Machines are vulnerable to failure, and garbage disposals are no exception. Here are some of how your disposal could quite possibly give you trouble:


Your loud disposal may appear to be okay in the beginning. Still, once you've discovered what more quiet food waste disposers can do, the sound might start to irritate you. 

1/3 and 1/2 HP units are the most likely to stress your ears. They are built to be economical, which often means they are without the sound insulation found in higher-end models.

It seems backward to some; the more substantial and more powerful the Insinkerator, the quieter! Because of the improved performance, quality, design, and added features, when it concerns Insinkerator sound levels, you definitely do get what you pay for!


Gradually, these machines might get jammed. Even top-tier models built to be jam-free can nonetheless sometimes break down. Hence you can imagine what might happen with the low or medium-priced units.

Thankfully, addressing a jammed waste disposal is not overly troublesome. And if you comply with the user's manual thoroughly and avoid careless usage of your disposal, there should not be too much trouble.


Garbage disposals are part of the kitchen sink drain pipes. And periodically, the sink clogs.

Clogs are often in the drain pipes instead of in the disposal itself, making the concern harder to fix than your typical jam. However, before you call for help, there are a couple of extra steps to try on your own.

Instructions And Recommendations From Manufacturers

Garbage disposals are built to partner with running cold water. Don't ever forget that. Water serves to lubricate the plate and impellers, making certain the ground food progresses straight through the chamber and the pipes.

Generally, running cold water is the initial step in using your disposal. After that, you run your disposal, place the food waste progressively into the machine, and shut down the disposal when grinding is complete. Ensure to run the water for several additional seconds to clear the drain line.

To keep your disposal functional, avoid pouring fat or grease down the disposal. It would be best if you also were careful to run only cold water when the device is in use. Do your best to stay away from grinding eggshells, bones, and fibrous materials, except if you're sure your machine can manage it.

Maintenance Instructions

After many months, food fragments might build up in the chamber of your garbage disposal and trigger a repulsive odor. If you locate a displeasing smell from the drainpipe, it's time to clean the disposal's interior.

It's a bit of a hit and miss to use the cleaning items endorsed by the manufacturer. However, water and baking soda is typically a reliable cleansing agent.

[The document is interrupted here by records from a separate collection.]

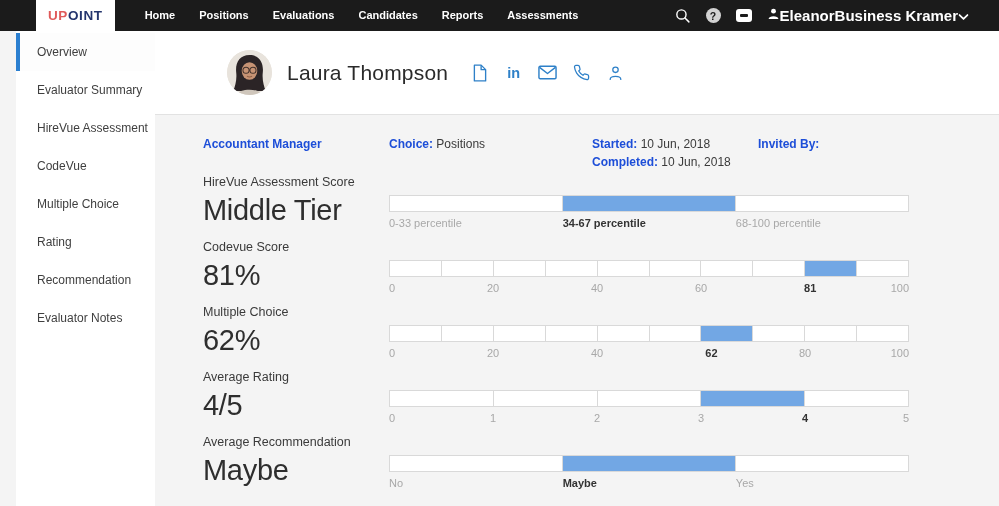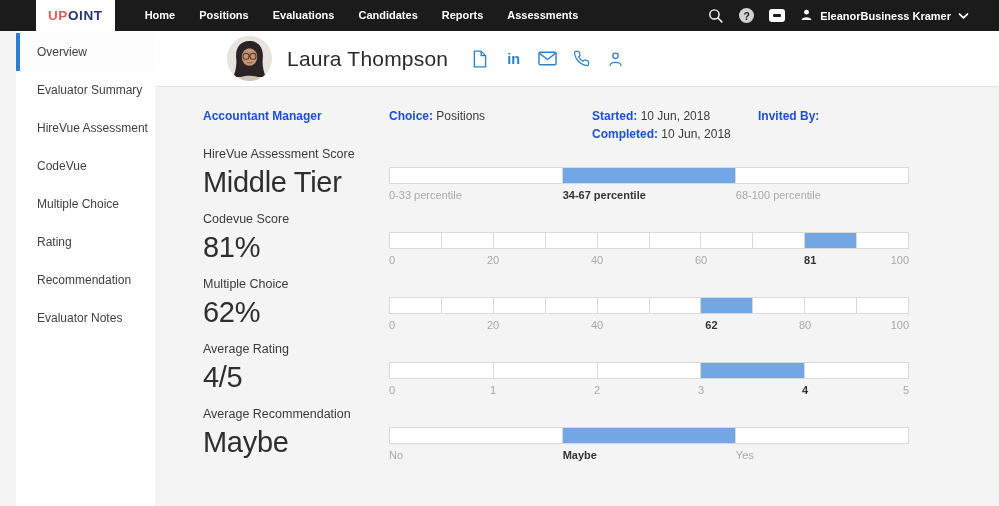--- a/index.html
+++ b/index.html
@@ -22,7 +22,7 @@
   .help-circle{width:15px;height:15px;border-radius:50%;background:#d2d2d2;color:#1b1b1b;font-size:10.5px;font-weight:bold;display:flex;align-items:center;justify-content:center;}
   .inbox-glyph{width:16px;height:13px;background:#fff;border-radius:3px;position:relative;}
   .inbox-glyph::after{content:"";position:absolute;left:4px;top:5px;width:8px;height:2.5px;background:#1b1b1b;border-radius:1px;}
-  .user-menu{display:flex;align-items:center;gap:7px;color:#fff;font-size:11px;font-weight:bold;cursor:pointer;white-space:nowrap;}
+  .user-menu{display:flex;align-items:center;color:#fff;font-size:15px;font-weight:bold;cursor:pointer;white-space:nowrap;}
 
   
   .sidebar{position:absolute;top:31px;left:16px;bottom:0;width:154px;background:#fff;border-right:1px solid #dcdcdc;padding-top:2px;}

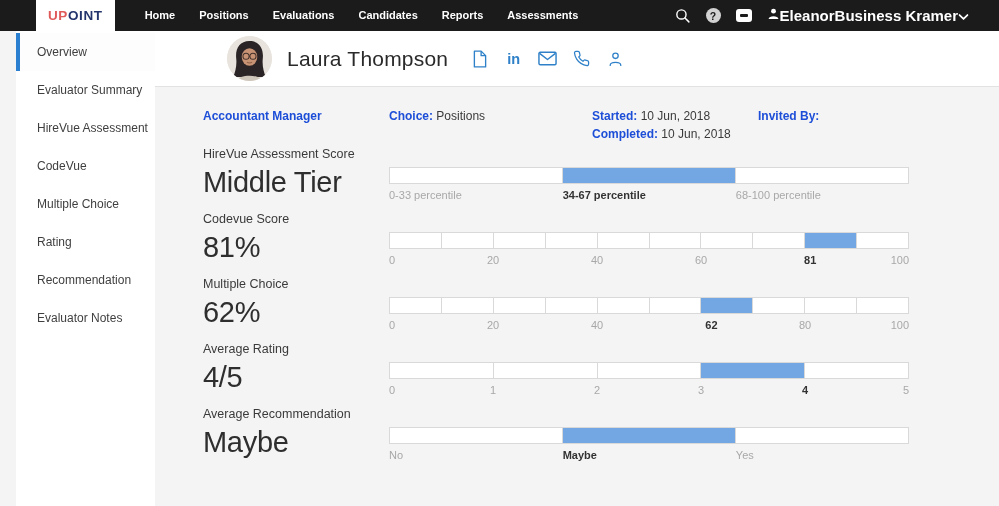--- a/index.html
+++ b/index.html
@@ -32,7 +32,7 @@
 
   
   .main{position:absolute;top:31px;left:155px;right:0;bottom:0;background:#f4f4f4;}
-  .profile-header{height:56px;background:#fff;border-bottom:1px solid #e2e2e2;display:flex;align-items:center;padding-left:72px;text-align:right;}
+  .profile-header{height:84px;background:#fff;border-bottom:1px solid #e2e2e2;display:flex;align-items:center;padding-left:72px;text-align:right;}
   .avatar{width:45px;height:45px;border-radius:50%;overflow:hidden;flex:0 0 auto;background:#e8e3dc;}
   .avatar svg{display:block;}
   .name{font-size:21px;font-weight:normal;color:#2a2a2a;margin-left:15px;letter-spacing:.2px;}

To use this method, fill the sink halfway with warm water and mix in 1/4 cup of baking soda. Then, turn the disposer on and remove the stopper at the same time.

From time to time, you can have a go at scouring the disposal's grinding chamber by grinding hard materials such as small bones or ice. Doing so will dislodge any potential remains from the grind ring and impellers. Plus, ice helps solidify specific substances, making it easier to flush them out with water.


It's Time to Buy an Insinkerator!

You know you yearned for a shiny new Insinkerator garbage disposal unit ...

You got unnerved by a couple of silly myths about these units ...

And today you've sorted all that stress out!

Only thing left to do is choose the best Insinkerator model that serves you and start grinding up that kitchen waste!